As rondas foram passando e os resultados melhorando até terem chegado à final, concluído como vice-campeãs nacionais, no que foi um feito absolutamente extraordinário e amplamente celebrado.

Mas, pelo caminho, houve um episódio que representa a vitória mais absoluta e que nos marcou definitivamente. Num jogo das meias-finais, na disputa de um ponto determinante, o árbitro marca bola fora a favor da equipa das Marias, o que fecharia o jogo a seu favor. Mas, na realidade, a bola tinha tocado na ponta dos dedos de uma das Marias, sem que o árbitro se tivesse apercebido e, ao informarem da situação, o ponto acabaria por ser revertido, a favor da equipa adversária. Foi o que fizeram, falando com o árbitro que lhes mostrou um cartão branco/fairplay e referiu “vocês perderam um ponto, mas ganharam um árbitro”.
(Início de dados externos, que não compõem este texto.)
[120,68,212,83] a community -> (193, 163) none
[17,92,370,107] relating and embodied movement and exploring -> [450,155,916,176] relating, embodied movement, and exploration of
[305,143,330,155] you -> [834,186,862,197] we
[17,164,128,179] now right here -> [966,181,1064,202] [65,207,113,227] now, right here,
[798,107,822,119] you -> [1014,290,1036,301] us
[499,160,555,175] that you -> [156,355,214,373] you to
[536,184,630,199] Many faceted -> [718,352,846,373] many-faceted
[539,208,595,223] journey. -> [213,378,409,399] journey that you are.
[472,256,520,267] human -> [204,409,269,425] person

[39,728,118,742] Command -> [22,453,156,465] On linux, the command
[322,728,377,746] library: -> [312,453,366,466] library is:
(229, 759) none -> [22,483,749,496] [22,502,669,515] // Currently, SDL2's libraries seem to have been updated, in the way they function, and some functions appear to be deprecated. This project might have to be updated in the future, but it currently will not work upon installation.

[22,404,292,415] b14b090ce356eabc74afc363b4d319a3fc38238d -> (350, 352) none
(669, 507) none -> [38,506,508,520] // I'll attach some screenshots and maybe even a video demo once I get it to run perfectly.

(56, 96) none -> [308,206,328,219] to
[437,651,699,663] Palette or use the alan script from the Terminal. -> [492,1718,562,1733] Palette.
Esta foi a verdadeira vitória, a definitiva, a que fica, a que perdura, a que mais nos orgulha. Muitas vezes na vida lutamos pelo primeiro lugar e não pela vitória definitiva, a da ética, do fairplay, do carácter. Buscamos pontos para nós, obtidos de qualquer modo e, com isso, nunca recebemos um cartão branco na vida, o que é pobre.

Vem isto a propósito do tempo que vivemos, em particular no ruido político, que é um péssimo exemplo para o país, com o contributo amplificado dos media. É a busca permanente do erro do outro, da imposição de condições, em berros e gritarias para se ser ouvido. Onde se perde o bom senso e, até, o decoro. Onde se confunde o que é fazer oposição com ser do contra.
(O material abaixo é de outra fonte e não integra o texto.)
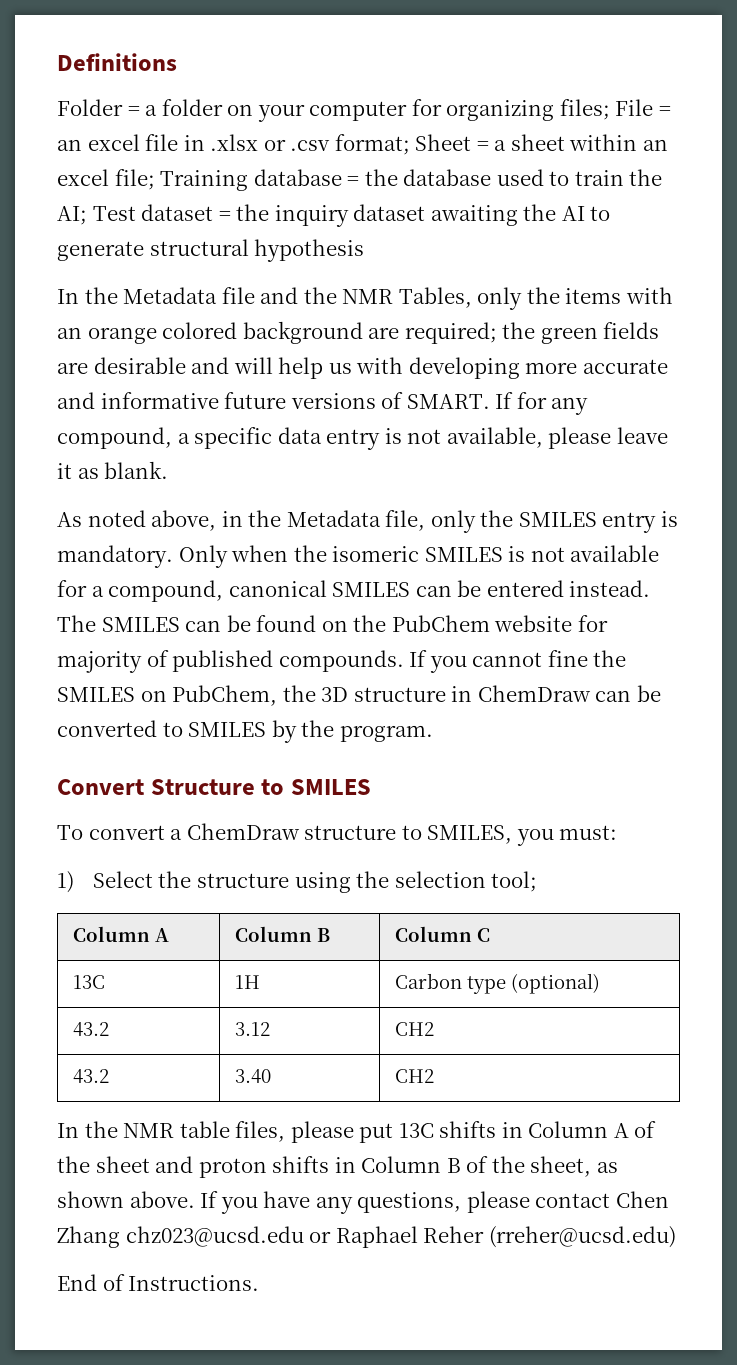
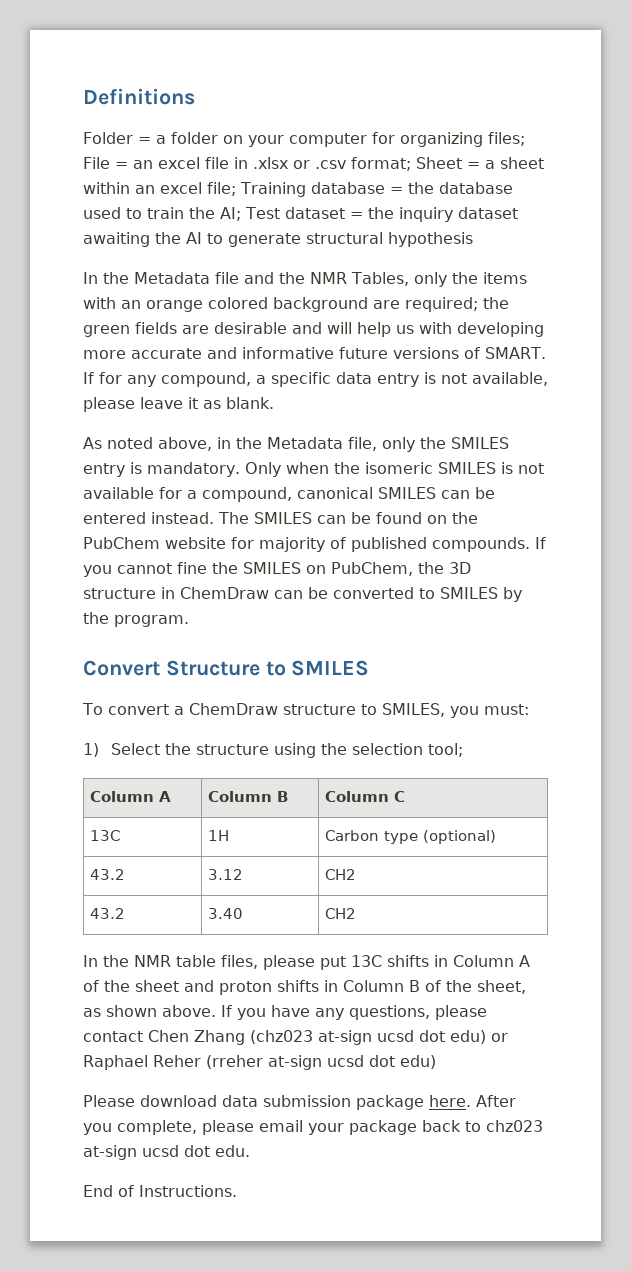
[125,1226,676,1248] chz023@ucsd.edu or Raphael Reher (rreher@ucsd.edu) -> [250,1030,508,1045] [83,1055,436,1070] [83,1095,516,1110] [83,1120,543,1135] [83,1145,250,1160] (chz023 at-sign ucsd dot edu) or Raphael Reher (rreher at-sign ucsd dot edu) // Please download data submission package here. After you complete, please email your package back to chz023 at-sign ucsd dot edu.

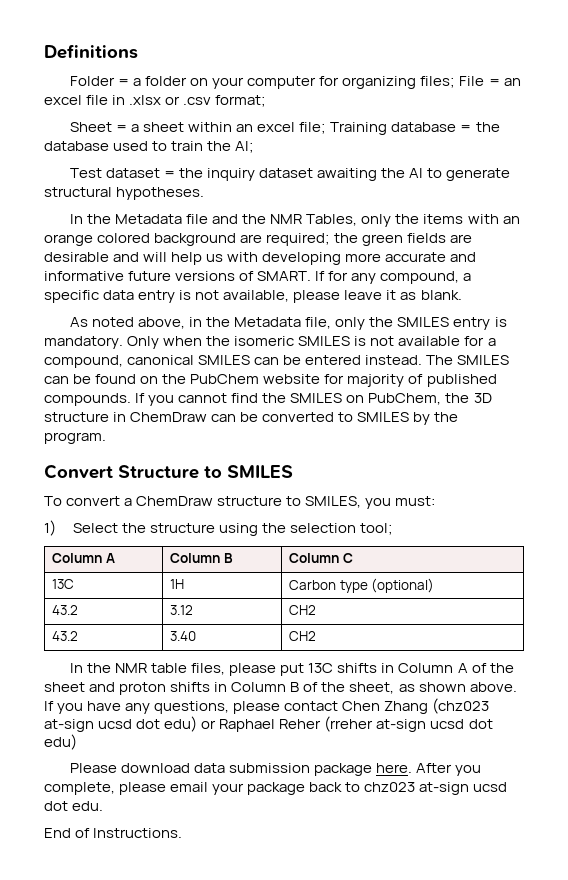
(411, 164) none -> (267, 101) //
(241, 214) none -> (255, 147) //
[388,232,473,247] hypothesis -> [116,187,205,200] hypotheses.
[177,562,207,574] fine -> [231,393,259,403] find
Não me recordo de, no mundo das empresas, na sociedade em geral - exceto, talvez, no futebol -, ver os líderes a tratarem-se por mentirosos, ludibriadores, enganosos. A berrarem uns com os outros.
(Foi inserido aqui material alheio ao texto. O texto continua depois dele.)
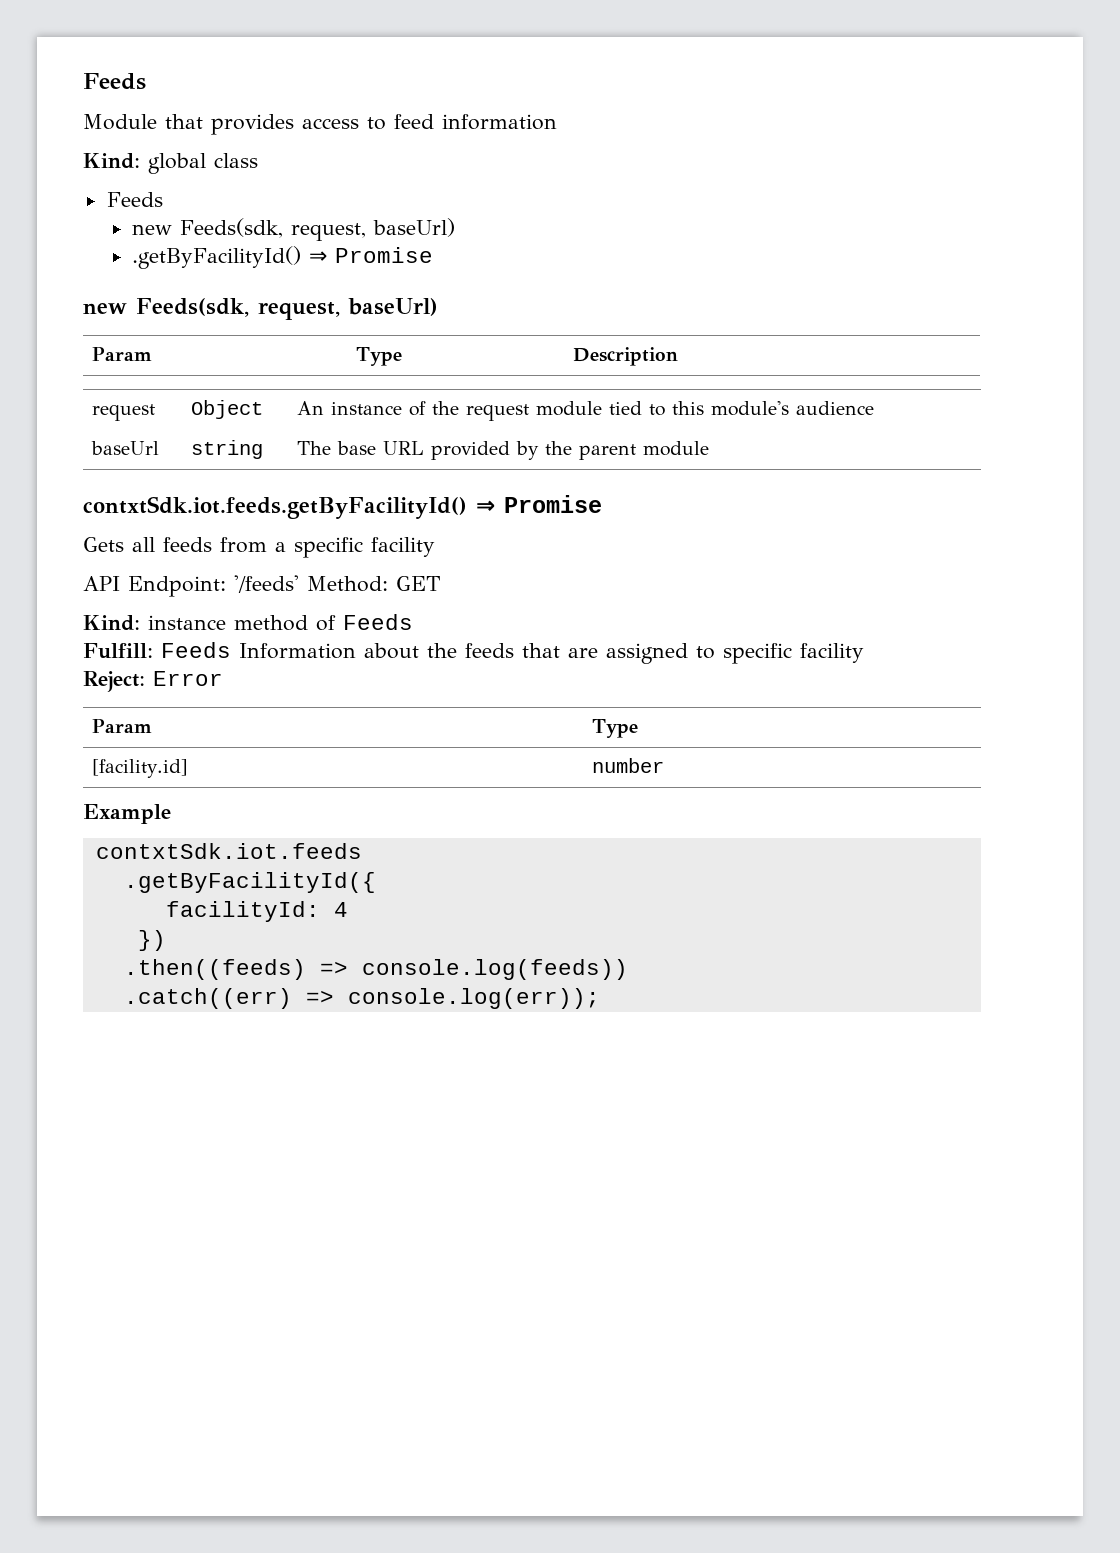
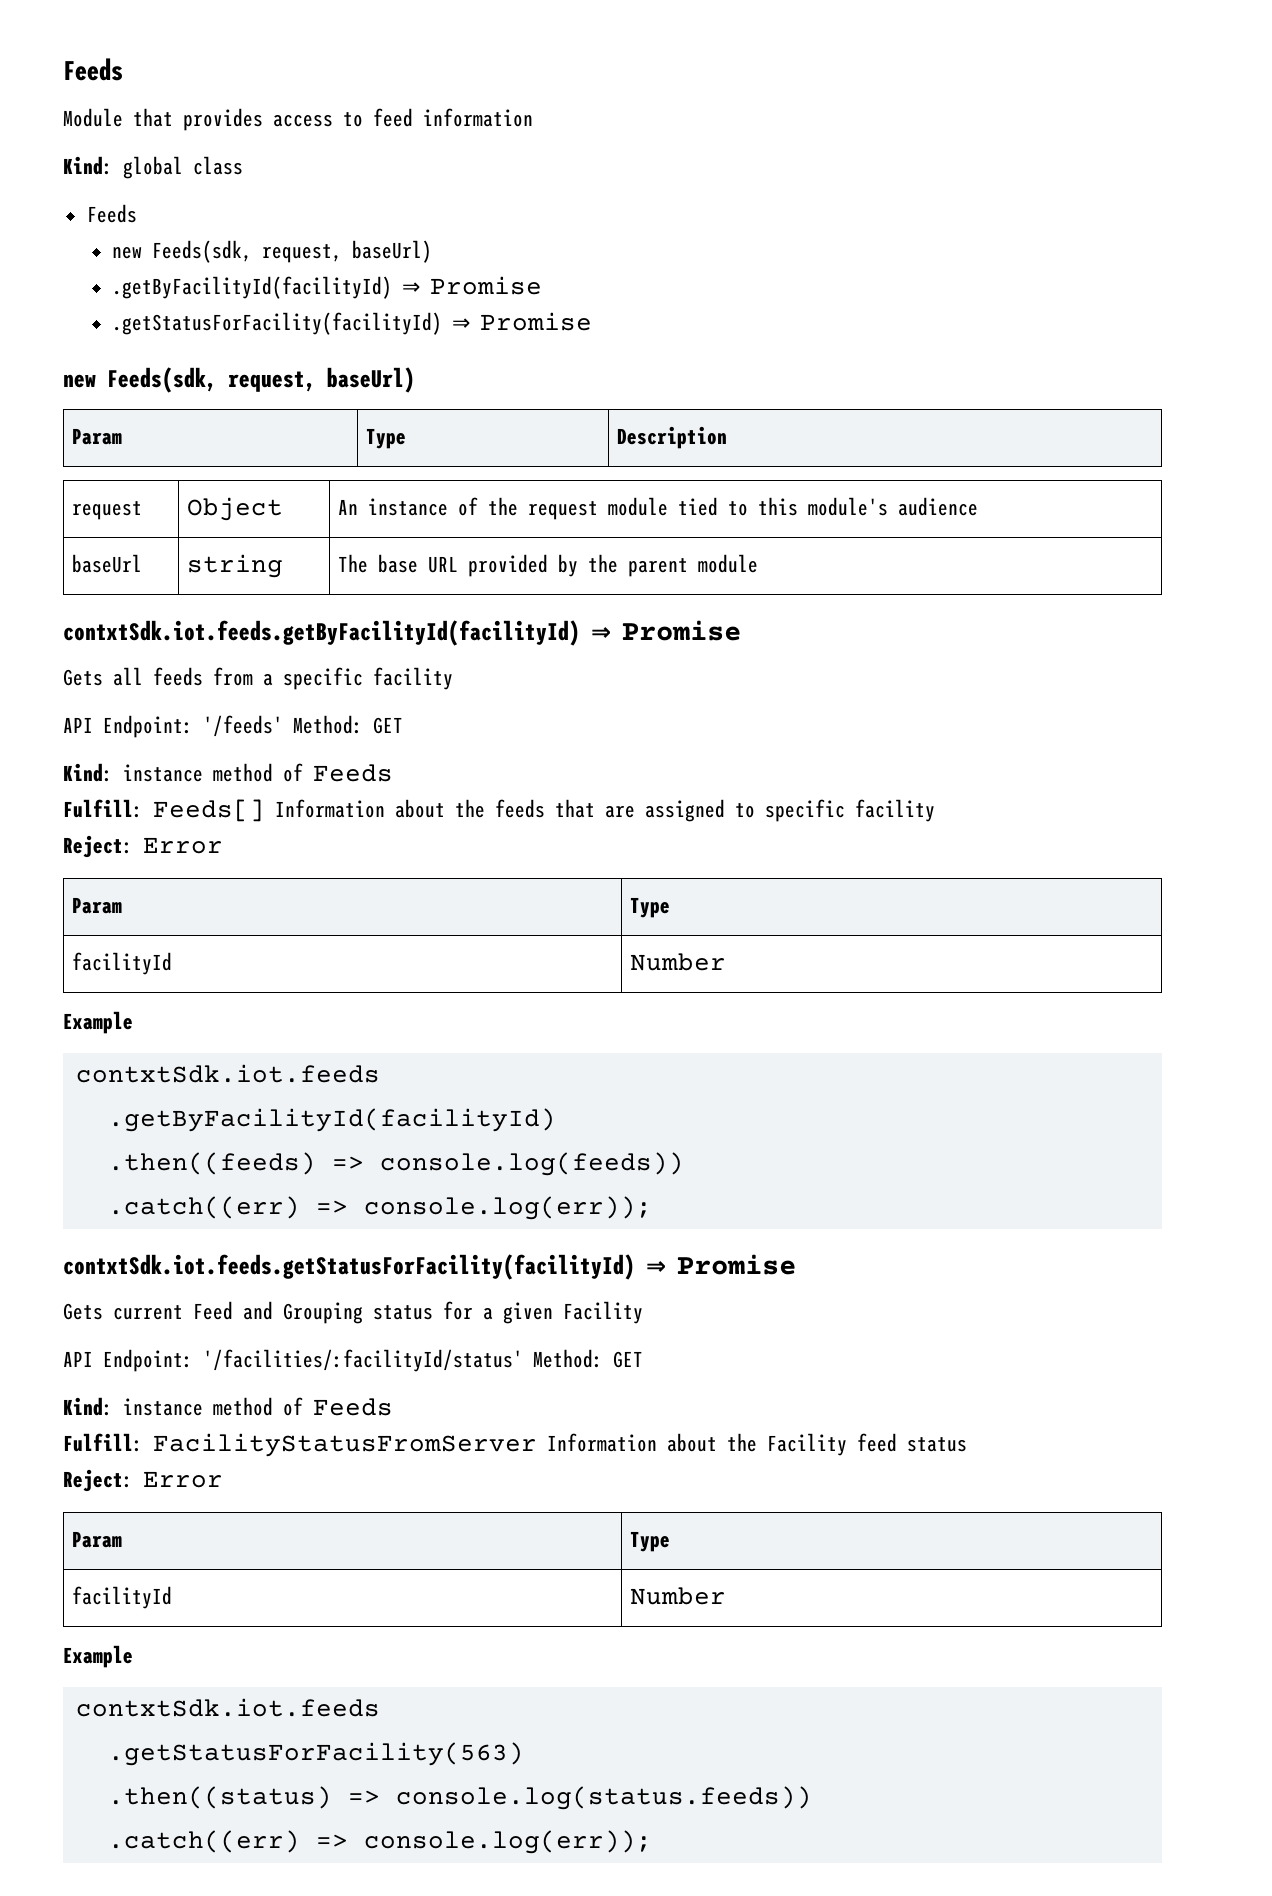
[132,246,302,269] .getByFacilityId() -> [112,276,543,299] [112,312,443,335] .getByFacilityId(facilityId) ⇒ Promise // .getStatusForFacility(facilityId)
[83,496,467,519] contxtSdk.iot.feeds.getByFacilityId() -> [63,620,580,646] contxtSdk.iot.feeds.getByFacilityId(facilityId)
[161,642,231,658] Feeds -> [153,799,265,822] Feeds[]
[91,759,188,778] [591,758,664,773] [83,804,171,824] [95,843,362,859] [123,872,376,893] [165,901,348,922] [137,930,166,951] [facility.id] | number // Example // contxtSdk.iot.feeds // .getByFacilityId({ // facilityId: 4 // }) -> [71,952,172,975] [629,953,726,971] [63,1011,133,1034] [75,1064,380,1083] [107,1108,556,1132] facilityId | Number // Example // contxtSdk.iot.feeds // .getByFacilityId(facilityId)
(600, 998) none -> [63,1254,796,1280] [63,1301,643,1324] [63,1349,643,1372] [63,1397,393,1416] [63,1433,967,1457] [63,1469,223,1492] [71,1531,122,1548] [629,1531,670,1552] [71,1586,172,1609] [629,1587,726,1605] [63,1645,133,1668] [75,1698,380,1717] [107,1742,524,1766] [107,1786,812,1810] [107,1830,652,1854] // contxtSdk.iot.feeds.getStatusForFacility(facilityId) ⇒ Promise // Gets current Feed and Grouping status for a given Facility // API Endpoint: '/facilities/:facilityId/status' Method: GET // Kind: instance method of Feeds // Fulfill: FacilityStatusFromServer Information about the Facility feed status // Reject: Error // Param | Type // facilityId | Number // Example // contxtSdk.iot.feeds // .getStatusForFacility(563) // .then((status) => console.log(status.feeds)) // .catch((err) => console.log(err));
É fundamental que se viva numa sociedade que escrutina, com critério, com rigor, com propósito, com dever de informação. Quando atingimos o insulto, a denúncia insidiosa, a saída de informação a qualquer preço, sem esclarecer, sem investigar, sem conhecer o verdadeiro propósito, já não colocamos o outro sob escrutínio, mas sob suspeita.

Onde há muito ruído perde-se o sinal. E o tempo presente é, infelizmente, de pouco sinal, de poucos sinais, o que é pena pois, com isso, perde-se o rumo, a direção e, até, a clareza. Perde-se a capacidade de discernir e optar.

Onde está o serviço público feito com respeito? Onde não me coloco como dono absoluto de uma verdade que não me assiste, mas que, erradamente, me dá uma sensação de superioridade?

Quando denuncio que “a bola me bateu nos dedos e o arbitro não viu”, tendo decidido erradamente? Mesmo que isso me prejudique.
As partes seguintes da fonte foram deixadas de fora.